Vlog, miracle routine, get ready with me, lifestyle, beauty blender… Charabia ? C'est que vous êtes probablement né·e avant les années 1990, avant l'émergence d'internet, de YouTube et de ses « beauty gourous ». Ces créatrices de contenus qui transforment leur quotidien en marchandise, leur image en business, leur passion en vitrine. Avec Sangliers (L'employé du moi, 2025), Lisa Blumen quitte la science-fiction pure (après Avant l'oubli sorti en 2021 et Astra Nova sorti en 2023, prix Utopiales BD) pour s'attaquer à une autre galaxie : celle des vidéastes spécialisées en beauté. Une galaxie bien terrestre, ultra-connectée, et pourtant souvent méconnue. Celle où évolue NinaMakeUp, l'héroïne, une jeune make up artiste qui tente de se faire une place sur la planète sans pitié des algorithmes. Malgré les tons rosés et sucrés de la bande dessinée, la réalité de Nina est loin d'être douce. Les produits s'accumulent dans les tiroirs, les vues stagnent, la solitude s'épaissit. Seule dans son charmant appartement, Nina est pourtant observée. Un stalker rôde en bas de chez elle…
Pour beaucoup de boomers (et pas que), l'influence n'est pas un vrai métier. La mère de Nina ne se prive d'ailleurs pas de le lui faire remarquer à sa manière, tout en acceptant sans trop de scrupules, l'enveloppe que sa fille lui glisse pour finir le mois. Car oui, l'influence, ça paye. C'est même une caricature du capitalisme contemporain : les passionnées deviennent des panneaux publicitaires animés, à qui l'on vend l'idée que leur authenticité est monnayable. Mais Lisa Blumen déjoue les jugements hâtifs et préfère explorer la complexité de ces figures féminines, qu'on moque souvent pour leur futilité supposée. Elle dresse un portrait sensible d'un monde qui expose, exploite, et fragilise celles et ceux qui ne sont pas en haut de l'échelle sociale. Car derrière le blush et les paillettes, il y a les heures de montage, la pression des marques, les messages injurieux, les menaces, la peur. Et toujours, ce regard du marché prédateur qui traque et qui attend le faux pas pour stopper un contrat. Le titre « Sangliers », d'abord énigmatique, prend tout son sens : c'est celui de la traque, de la bête prise au piège. Une allégorie de la jeune femme transformée en proie, dont la mise à mort symbolique (et parfois bien réelle) est le climax attendu du spectacle.

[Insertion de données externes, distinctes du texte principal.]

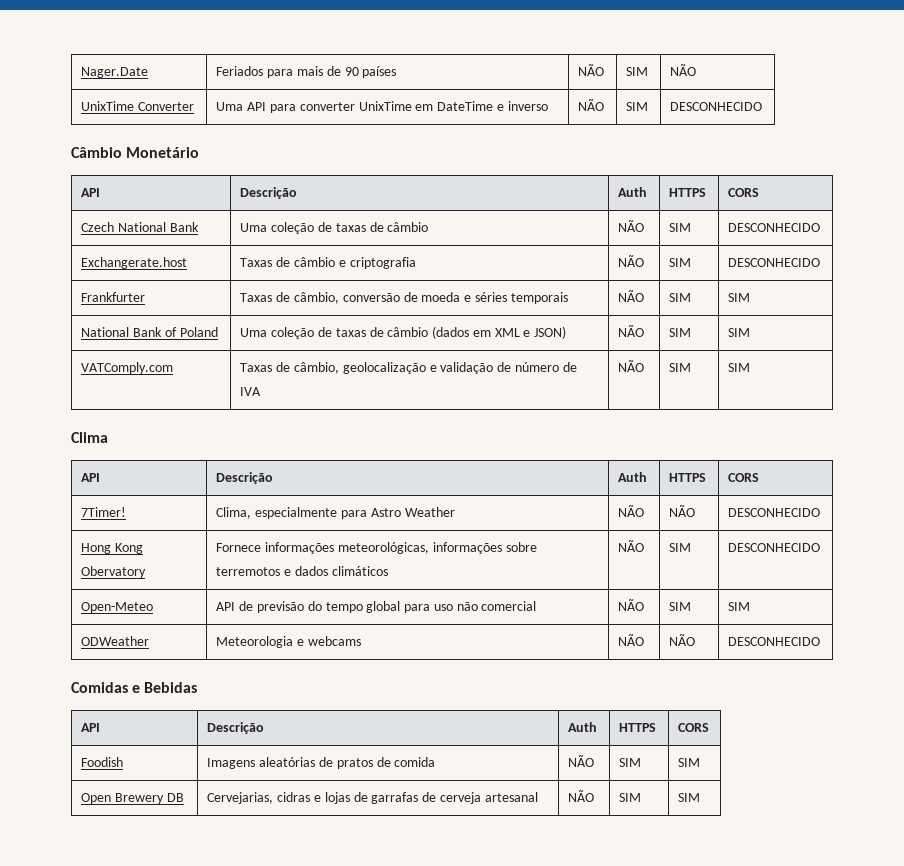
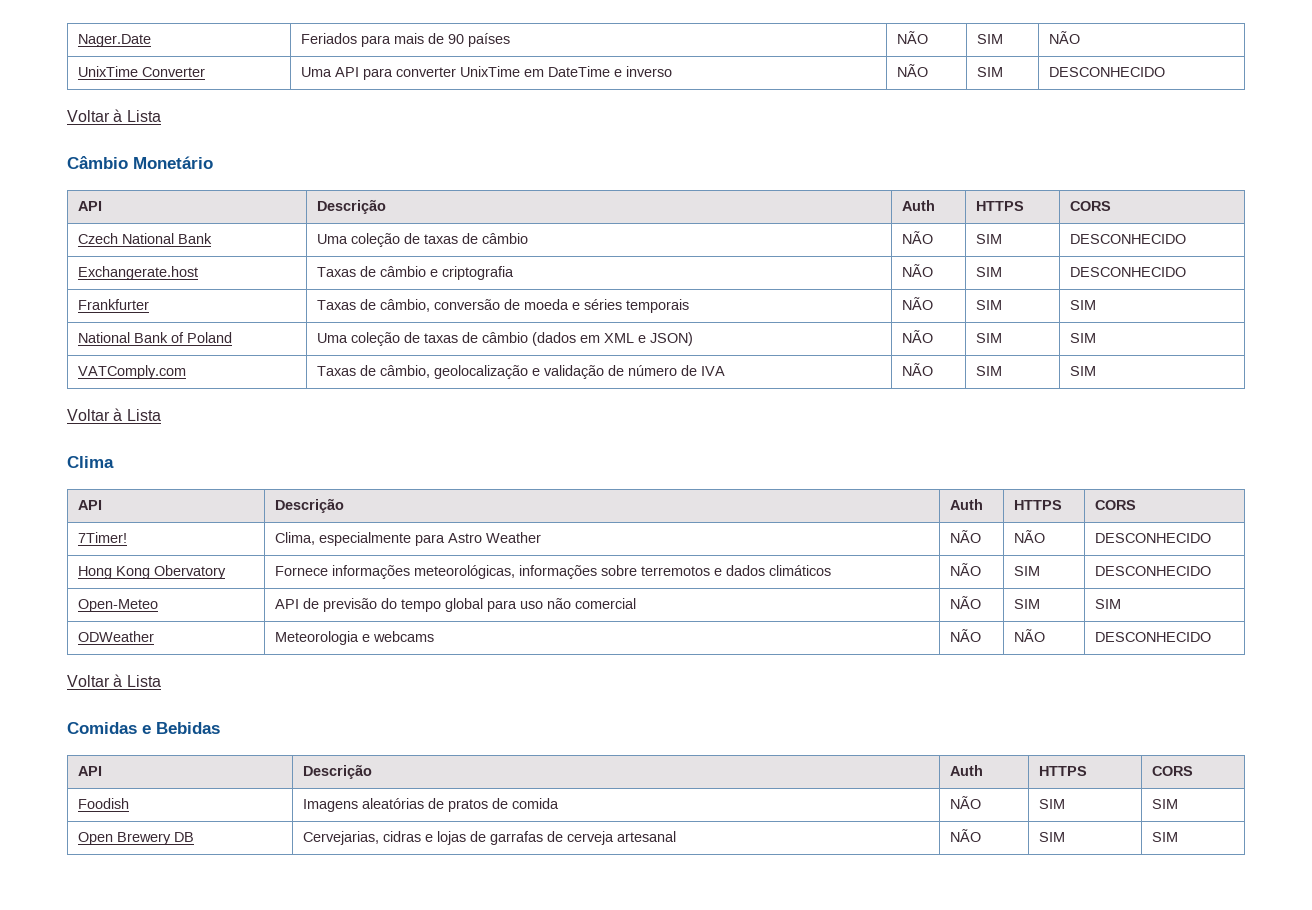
(763, 106) none -> [67,109,161,122] // Voltar à Lista
(751, 367) none -> [67,408,161,421] // Voltar à Lista
(821, 641) none -> [67,674,161,687] // Voltar à Lista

Avec son dessin aux traits fins, ses couleurs pastels et ses gros plans qui reprennent les codes visuels de YouTube, Blumen réussit un tour de force : un thriller visuel et sensoriel, aussi acidulé que subtilement dérangeant. Elle tend un miroir à une époque, une génération, un système. Et rappelle que si Nina semble vivre dans un monde superficiel, elle maîtrise en réalité des compétences pointues : maquilleuse, cadreuse, monteuse, community manageuse. Mais dans un monde patriarcal, une jolie fille qui parle de rouge à lèvres est encore bien souvent prise pour une quiche. Sangliers est une bande dessinée faussement légère, profondément politique.